===== Raw data =====
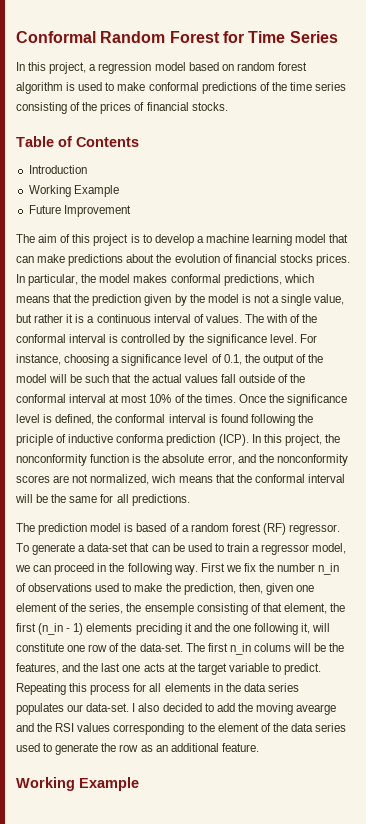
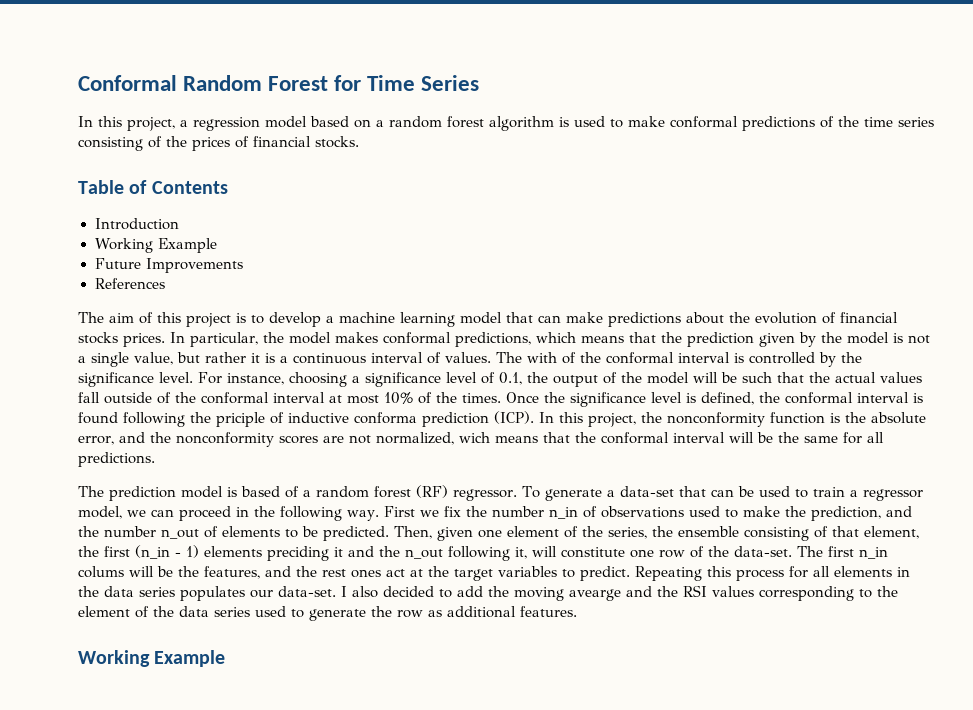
- In this project, a regression model based on random forest algorithm is used to make conformal predictions of the time series consisting of the prices of financial stocks.
+ In this project, a regression model based on a random forest algorithm is used to make conformal predictions of the time series consisting of the prices of financial stocks.
- Future Improvement
+ Future Improvements
+ References
- First we fix the number n_in of observations used to make the prediction, then, given one element of the series, the ensemple consisting of that element, the first (n_in - 1) elements preciding it and the one following it, will constitute one row of the data-set.
+ First we fix the number n_in of observations used to make the prediction, and the number n_out of elements to be predicted. Then, given one element of the series, the ensemble consisting of that element, the first (n_in - 1) elements preciding it and the n_out following it, will constitute one row of the data-set.
- The first n_in colums will be the features, and the last one acts at the target variable to predict.
+ The first n_in colums will be the features, and the rest ones act at the target variables to predict.
- I also decided to add the moving avearge and the RSI values corresponding to the element of the data series used to generate the row as an additional feature.
+ I also decided to add the moving avearge and the RSI values corresponding to the element of the data series used to generate the row as additional features.

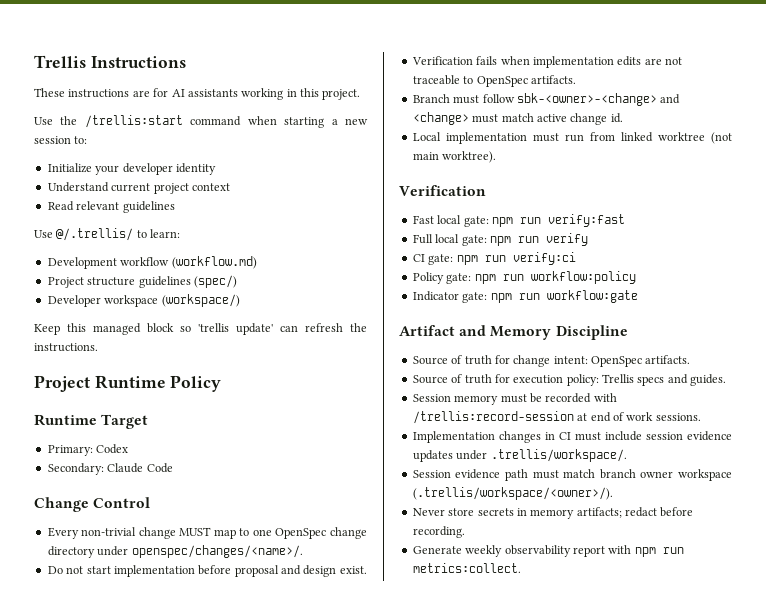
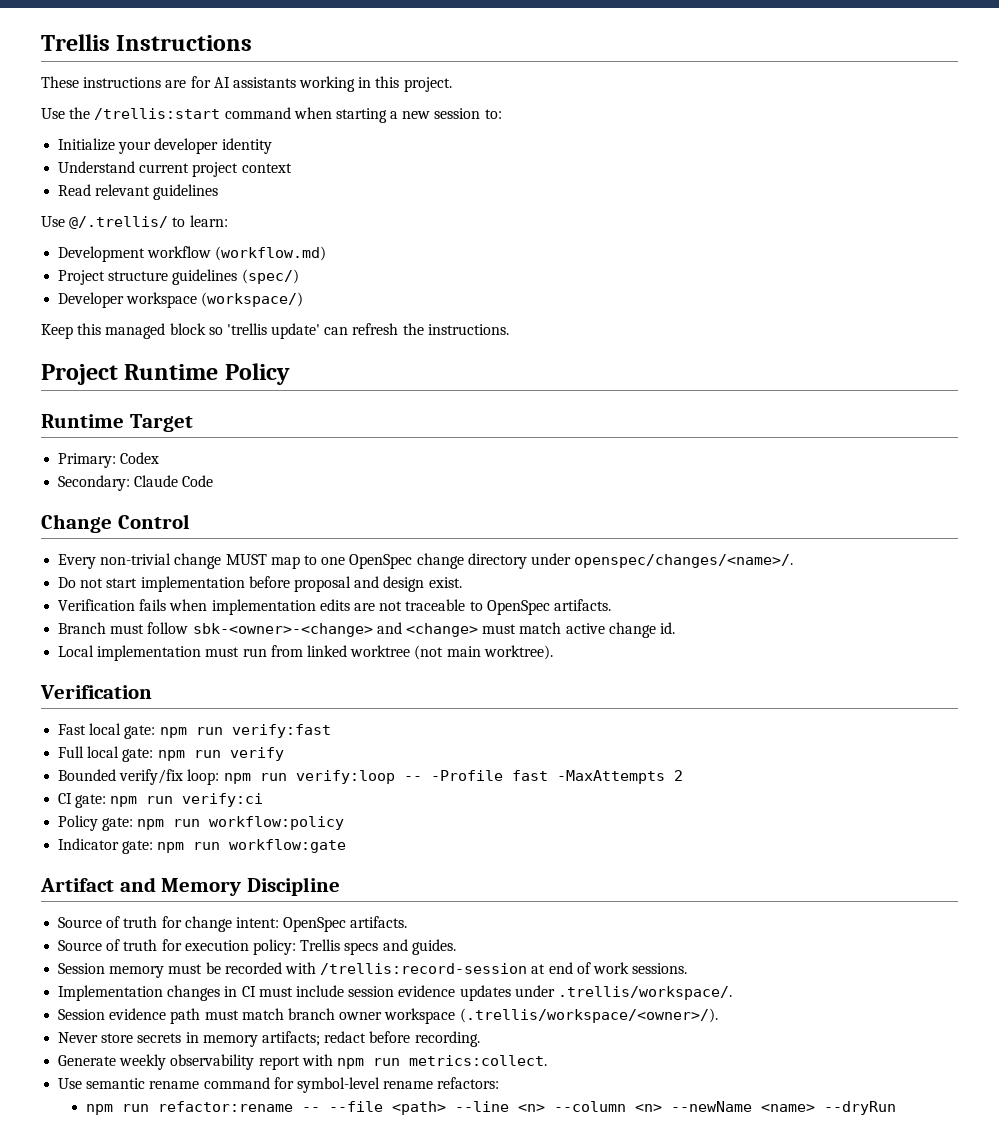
+ Bounded verify/fix loop: npm run verify:loop -- -Profile fast -MaxAttempts 2
+ Use semantic rename command for symbol-level rename refactors:
+ npm run refactor:rename -- --file <path> --line <n> --column <n> --newName <name> --dryRun

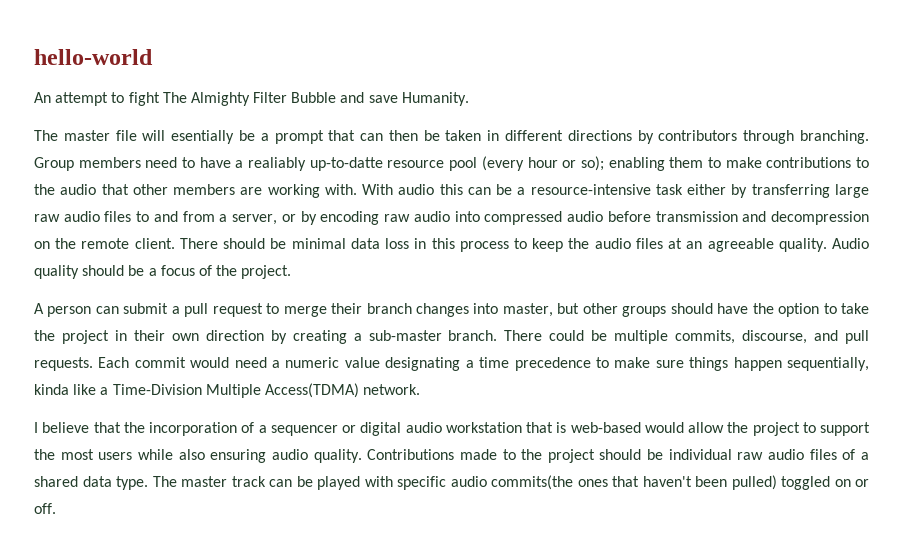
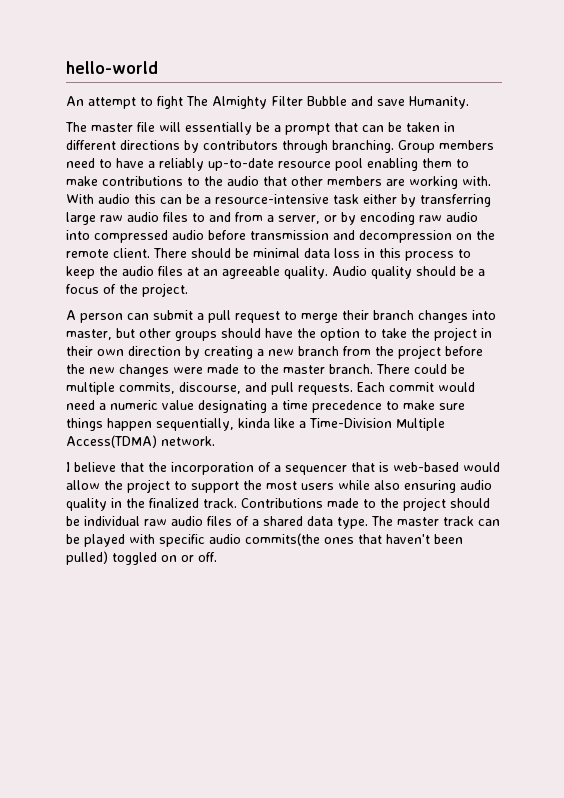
- The master file will esentially be a prompt that can then be taken in different directions by contributors through branching.
+ The master file will essentially be a prompt that can be taken in different directions by contributors through branching.
- Group members need to have a realiably up-to-datte resource pool (every hour or so); enabling them to make contributions to the audio that other members are working with.
+ Group members need to have a reliably up-to-date resource pool enabling them to make contributions to the audio that other members are working with.
- A person can submit a pull request to merge their branch changes into master, but other groups should have the option to take the project in their own direction by creating a sub-master branch.
+ A person can submit a pull request to merge their branch changes into master, but other groups should have the option to take the project in their own direction by creating a new branch from the project before the new changes were made to the master branch.
- I believe that the incorporation of a sequencer or digital audio workstation that is web-based would allow the project to support the most users while also ensuring audio quality.
+ I believe that the incorporation of a sequencer that is web-based would allow the project to support the most users while also ensuring audio quality in the finalized track.

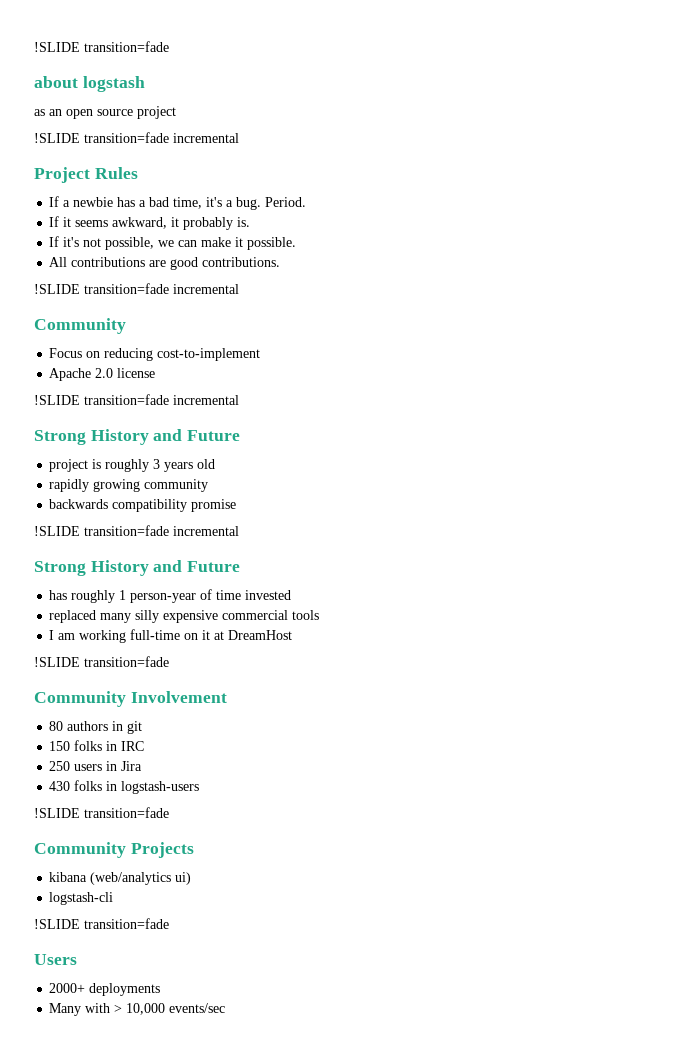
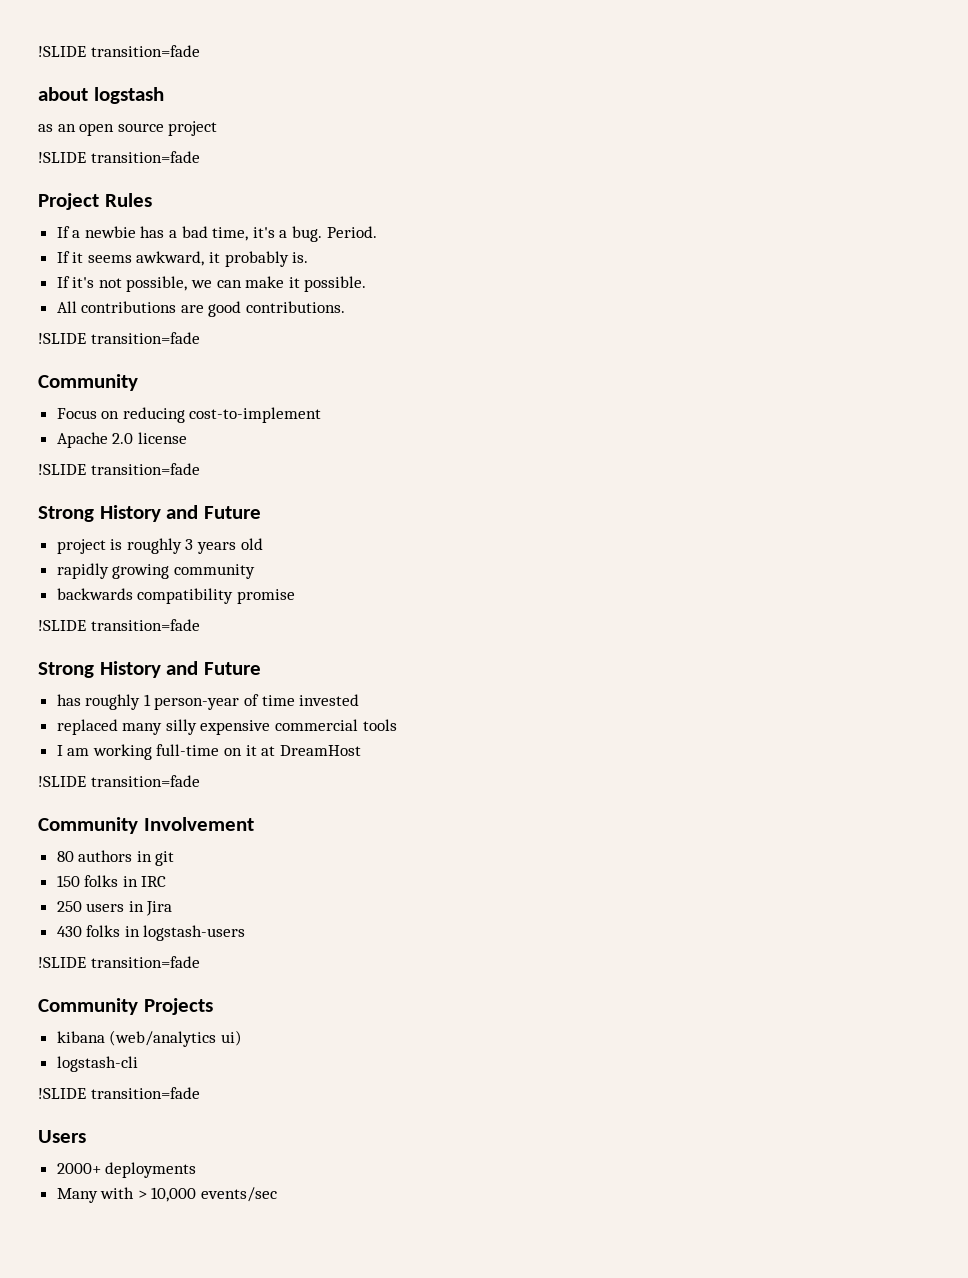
  as an open source project
- !SLIDE transition=fade incremental
+ !SLIDE transition=fade
  All contributions are good contributions.
- !SLIDE transition=fade incremental
+ !SLIDE transition=fade
  Apache 2.0 license
- !SLIDE transition=fade incremental
+ !SLIDE transition=fade
  backwards compatibility promise
- !SLIDE transition=fade incremental
+ !SLIDE transition=fade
=====
▶ **To do**
If a line of the data above holds the string "creating", count it, then give only the final number.

▶ **Solution below**
2